Bulanık Akan Su
Ağustos ayına nihayet girmiş bulunuyoruz. Yılın bu sıcak ancak mavi, keyifli ve biraz da romantik günlerinde kumsallardan, denizlerden, edebiyattan, tarihten, müzikten bahsetmek veya 22 Temmuz’da hayatını kaybeden Ozzy Osbourne’un neden beni ve benim gibi birçok insanı müziğiyle etkilediğini anlatmak isterdim.
Öte yandan 19 Mart süreci, terörsüz Türkiye meselesi, sahte diploma skandalları, TBMM’deki yeni komisyon tartışmaları, çaldırılan e-devlet verileri, güvenirliği sorgulanan sınavlar... Ne yalan olsun, mail hesabım veya telefon numaram aracılığıyla dolandırıcılar tarafından düzenli olarak devlet yetkilerinin isimleri kullanılarak gelen sahte tehditlere maruz kalan ayrıcalıksız bir vatandaş olarak mevcut gündem içerisinde zorlama bir şekilde yüzümü başka bir yöne çevirmeye çalışmak, kasıntı bir yazıya sebebiyet verecekti.
Bu kısa girişimden anlayacağınız üzere, bugünkü yazımda da çoğu zaman yaptığım gibi yine mevcut gündem hakkındaki düşüncelerimi aklım ve kalemim el verdiğince yazmaya çalışacağım.
18 Mart’tan bugüne üniversite diploması, bir çeşit şaka objesi haline geldi.

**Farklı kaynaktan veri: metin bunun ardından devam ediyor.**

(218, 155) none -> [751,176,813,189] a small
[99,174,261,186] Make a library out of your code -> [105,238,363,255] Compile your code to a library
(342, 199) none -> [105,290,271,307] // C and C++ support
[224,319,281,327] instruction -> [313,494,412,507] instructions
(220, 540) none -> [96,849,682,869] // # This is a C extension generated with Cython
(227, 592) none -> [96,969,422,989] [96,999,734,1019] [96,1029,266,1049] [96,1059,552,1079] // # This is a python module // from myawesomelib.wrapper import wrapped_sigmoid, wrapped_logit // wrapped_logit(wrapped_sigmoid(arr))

E-devlet üzerinden çalınan verilerimizin ve kimlik bilgilerimizin çoluğun çocuğun eğlence aracı haline geldiğini bir süredir biliyoruz. Ancak lise mezunu bile olmayan şahısların, üst düzey bürokratların e-imzalarını çalarak gönüllerince kendilerine ve “müşterilerine" mezuniyet eklemesi, artık sınırlılıkları zorlayan bir aşama.
Ayrıca merak ediyorum, Türkiye’de birçok lisansüstü öğrencisi yaşadığı maddi zorlukları kadro umuduyla törpülerken; sahte diploması, yazdırılmış tezleri ve siyasi bağlantılarıyla kendisine akademiye atmış şahısların varlığını kim nasıl açıklayacak? Yanlış anlaşılmasın, kimsenin bu konuya yönelik herhangi bir açıklama yapmayacağını ve meselenin halı altına süpürüleceğini bilmesine biliyorum. Ama muhalefette dahil olmak üzere, hiçbir siyasi bu insanların hakkını doğru düzgün savunamayacak mı?
Sosyal medyada bazen karşıma çıkıyor, “kardeşim devlet hangi birine yetişsin, kadro yoksa gidin başka işte çalışın!” diyerek hayıflanan bazı şahıslar. Soruyorum öyleyse, biz miydik her yere fen-edebiyat fakültesi açan? Biz miydik tarih, sosyoloji, felsefe ve bilimum sosyal bilim disiplinine acil ihtiyaç varmış gibi yüzlerce kontenjan açan? Biz miydik devletin kaynaklarını seçim kazanacağız diye hoyratça harcadıktan sonra “kemer sıkma" adı altında üniversitelerin tepelerine binen? İnsanların sırtına “tasarruf" naralarıyla bu kadar yüklendikten sonra acaba diyorum, biraz da siz mi bu tasarruftan nasibini alsanız?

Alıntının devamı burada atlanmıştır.